After spending some years working with environmental coalitions between Scandinavia and Japan, Leni completed her master’s degree in environmental history in Sweden. Her studies and research developed a new passion: storytelling about the ways humans and microorganisms co-create cultures, environments, and flavors on micro and macro scales. Leni is likewise excited to bring some micro/macro stories forth to the community in her second role as manager of the Seward Farmers’ Market.

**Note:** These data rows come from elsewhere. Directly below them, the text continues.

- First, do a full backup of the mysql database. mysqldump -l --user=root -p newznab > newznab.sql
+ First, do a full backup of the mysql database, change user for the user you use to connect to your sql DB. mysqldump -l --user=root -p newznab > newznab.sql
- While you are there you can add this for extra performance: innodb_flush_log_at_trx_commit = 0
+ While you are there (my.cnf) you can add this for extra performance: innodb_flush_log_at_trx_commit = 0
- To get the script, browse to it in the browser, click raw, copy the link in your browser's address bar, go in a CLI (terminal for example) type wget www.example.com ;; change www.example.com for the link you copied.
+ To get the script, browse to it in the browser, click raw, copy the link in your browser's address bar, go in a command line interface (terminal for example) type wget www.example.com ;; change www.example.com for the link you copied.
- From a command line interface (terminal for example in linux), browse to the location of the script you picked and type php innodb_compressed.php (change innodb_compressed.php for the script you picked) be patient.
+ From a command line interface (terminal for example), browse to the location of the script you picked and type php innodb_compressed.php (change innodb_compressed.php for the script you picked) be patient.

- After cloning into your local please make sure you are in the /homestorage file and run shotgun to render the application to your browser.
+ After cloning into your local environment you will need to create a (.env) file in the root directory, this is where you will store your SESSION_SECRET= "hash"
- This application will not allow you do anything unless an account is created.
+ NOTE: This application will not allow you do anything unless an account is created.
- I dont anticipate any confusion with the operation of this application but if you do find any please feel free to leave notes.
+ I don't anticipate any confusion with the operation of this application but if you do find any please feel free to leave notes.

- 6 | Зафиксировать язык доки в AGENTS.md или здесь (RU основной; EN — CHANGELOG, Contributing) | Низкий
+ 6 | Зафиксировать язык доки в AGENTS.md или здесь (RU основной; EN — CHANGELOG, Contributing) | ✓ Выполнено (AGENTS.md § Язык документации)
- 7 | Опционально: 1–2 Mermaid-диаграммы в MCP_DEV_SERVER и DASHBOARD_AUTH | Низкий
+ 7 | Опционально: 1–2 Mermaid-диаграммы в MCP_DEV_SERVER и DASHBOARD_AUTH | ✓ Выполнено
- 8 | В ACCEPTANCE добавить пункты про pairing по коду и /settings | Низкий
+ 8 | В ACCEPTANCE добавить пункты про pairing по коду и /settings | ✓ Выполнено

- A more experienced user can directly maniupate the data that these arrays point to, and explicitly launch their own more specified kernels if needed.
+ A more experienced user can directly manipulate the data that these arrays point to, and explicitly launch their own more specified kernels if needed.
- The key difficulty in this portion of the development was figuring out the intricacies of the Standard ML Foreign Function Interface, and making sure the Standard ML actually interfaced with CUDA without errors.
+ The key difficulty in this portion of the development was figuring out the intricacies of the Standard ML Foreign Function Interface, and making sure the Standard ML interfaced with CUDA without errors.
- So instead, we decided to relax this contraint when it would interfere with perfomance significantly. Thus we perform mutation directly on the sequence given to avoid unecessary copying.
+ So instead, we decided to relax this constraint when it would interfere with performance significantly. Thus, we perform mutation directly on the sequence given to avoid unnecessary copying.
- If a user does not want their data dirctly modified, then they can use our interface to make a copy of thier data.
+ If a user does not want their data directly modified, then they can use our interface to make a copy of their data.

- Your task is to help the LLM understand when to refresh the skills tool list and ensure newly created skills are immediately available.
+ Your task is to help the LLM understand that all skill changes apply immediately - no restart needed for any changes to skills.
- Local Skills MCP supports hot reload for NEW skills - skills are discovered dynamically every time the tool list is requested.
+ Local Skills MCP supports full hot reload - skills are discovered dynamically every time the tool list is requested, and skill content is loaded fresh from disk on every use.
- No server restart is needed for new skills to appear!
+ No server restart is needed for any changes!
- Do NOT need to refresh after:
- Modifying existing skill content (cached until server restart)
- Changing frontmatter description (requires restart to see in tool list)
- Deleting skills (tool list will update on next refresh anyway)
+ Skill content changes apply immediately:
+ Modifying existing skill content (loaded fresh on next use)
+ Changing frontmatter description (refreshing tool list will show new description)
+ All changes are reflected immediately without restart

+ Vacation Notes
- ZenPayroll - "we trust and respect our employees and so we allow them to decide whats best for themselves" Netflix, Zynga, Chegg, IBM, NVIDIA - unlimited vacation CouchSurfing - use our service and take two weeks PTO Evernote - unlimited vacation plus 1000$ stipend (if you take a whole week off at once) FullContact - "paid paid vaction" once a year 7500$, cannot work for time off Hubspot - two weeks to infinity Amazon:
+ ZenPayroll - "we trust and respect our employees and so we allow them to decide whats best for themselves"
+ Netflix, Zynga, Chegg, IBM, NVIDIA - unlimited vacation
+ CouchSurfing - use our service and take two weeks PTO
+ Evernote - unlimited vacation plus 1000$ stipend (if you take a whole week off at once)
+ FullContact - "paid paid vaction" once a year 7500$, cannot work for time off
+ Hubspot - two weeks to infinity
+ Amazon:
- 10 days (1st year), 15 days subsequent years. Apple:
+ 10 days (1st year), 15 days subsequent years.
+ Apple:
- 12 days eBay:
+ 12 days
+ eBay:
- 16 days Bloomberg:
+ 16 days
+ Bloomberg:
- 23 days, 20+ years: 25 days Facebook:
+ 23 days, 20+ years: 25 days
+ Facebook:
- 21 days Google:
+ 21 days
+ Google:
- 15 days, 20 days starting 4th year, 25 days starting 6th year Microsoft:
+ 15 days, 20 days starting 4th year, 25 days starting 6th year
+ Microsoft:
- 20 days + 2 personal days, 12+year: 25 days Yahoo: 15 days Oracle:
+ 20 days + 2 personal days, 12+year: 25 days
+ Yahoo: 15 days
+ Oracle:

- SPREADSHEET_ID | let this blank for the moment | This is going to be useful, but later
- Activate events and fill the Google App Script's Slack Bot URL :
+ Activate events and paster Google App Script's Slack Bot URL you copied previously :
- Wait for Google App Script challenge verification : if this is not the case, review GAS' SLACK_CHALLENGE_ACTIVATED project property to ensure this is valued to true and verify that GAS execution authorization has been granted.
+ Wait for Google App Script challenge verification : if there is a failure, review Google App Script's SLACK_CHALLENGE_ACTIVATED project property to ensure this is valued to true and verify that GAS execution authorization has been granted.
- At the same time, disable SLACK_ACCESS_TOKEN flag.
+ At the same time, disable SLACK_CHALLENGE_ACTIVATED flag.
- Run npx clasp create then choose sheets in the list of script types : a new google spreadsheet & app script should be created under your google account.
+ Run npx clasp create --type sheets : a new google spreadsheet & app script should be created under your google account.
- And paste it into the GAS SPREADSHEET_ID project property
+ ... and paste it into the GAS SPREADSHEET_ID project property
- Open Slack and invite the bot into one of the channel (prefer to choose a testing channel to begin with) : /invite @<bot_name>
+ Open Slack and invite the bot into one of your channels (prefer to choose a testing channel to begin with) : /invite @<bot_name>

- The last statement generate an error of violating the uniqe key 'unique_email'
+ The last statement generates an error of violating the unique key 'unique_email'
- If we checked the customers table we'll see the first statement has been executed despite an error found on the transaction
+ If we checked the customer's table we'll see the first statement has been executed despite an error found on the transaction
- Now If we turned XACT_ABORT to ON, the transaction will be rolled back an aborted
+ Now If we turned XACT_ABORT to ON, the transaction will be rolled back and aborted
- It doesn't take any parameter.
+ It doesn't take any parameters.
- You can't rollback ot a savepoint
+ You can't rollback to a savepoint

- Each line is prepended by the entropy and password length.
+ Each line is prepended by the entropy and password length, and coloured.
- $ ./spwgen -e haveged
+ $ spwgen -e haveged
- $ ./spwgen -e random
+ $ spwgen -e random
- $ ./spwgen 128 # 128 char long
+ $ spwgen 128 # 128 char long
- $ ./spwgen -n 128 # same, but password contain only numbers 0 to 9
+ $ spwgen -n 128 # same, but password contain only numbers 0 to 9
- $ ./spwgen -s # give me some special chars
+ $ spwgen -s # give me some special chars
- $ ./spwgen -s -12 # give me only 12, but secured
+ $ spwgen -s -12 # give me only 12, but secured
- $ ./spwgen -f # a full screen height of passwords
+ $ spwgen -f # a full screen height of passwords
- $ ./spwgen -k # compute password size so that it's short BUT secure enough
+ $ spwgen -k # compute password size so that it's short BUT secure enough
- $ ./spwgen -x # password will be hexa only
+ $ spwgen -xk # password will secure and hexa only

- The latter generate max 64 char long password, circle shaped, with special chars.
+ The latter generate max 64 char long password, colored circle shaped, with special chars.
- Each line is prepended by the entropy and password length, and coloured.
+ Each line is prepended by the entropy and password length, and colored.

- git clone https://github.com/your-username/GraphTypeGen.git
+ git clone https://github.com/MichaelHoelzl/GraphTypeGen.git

When she’s not guiding or dishing out nordic veg this summer you’ll find Leni helping out with operations at Kayak Adventures Worldwide, getting to know the landscapes of Seward with her watercolors, or writing about the microverse.
CHRIS FLETCHER
Chris’s love of nature began on the rocky summit of Mt Monadnock in New Hampshire. Up there he discovered the perspective, play, curiosity, challenge, and peace that is possible when we leave the asphalt behind and he’s spent the majority of his adult life pursuing them and helping others do the same.
Chris has worked as an outdoor educator in New England and California, while guiding adventure travel trips in the U.S. and internationally. In the Northwest, Chris taught in Seattle and worked in wilderness therapy in Oregon. Last fall he decided to act on a long held ambition to live in Alaska and drove up the AlCan in winter.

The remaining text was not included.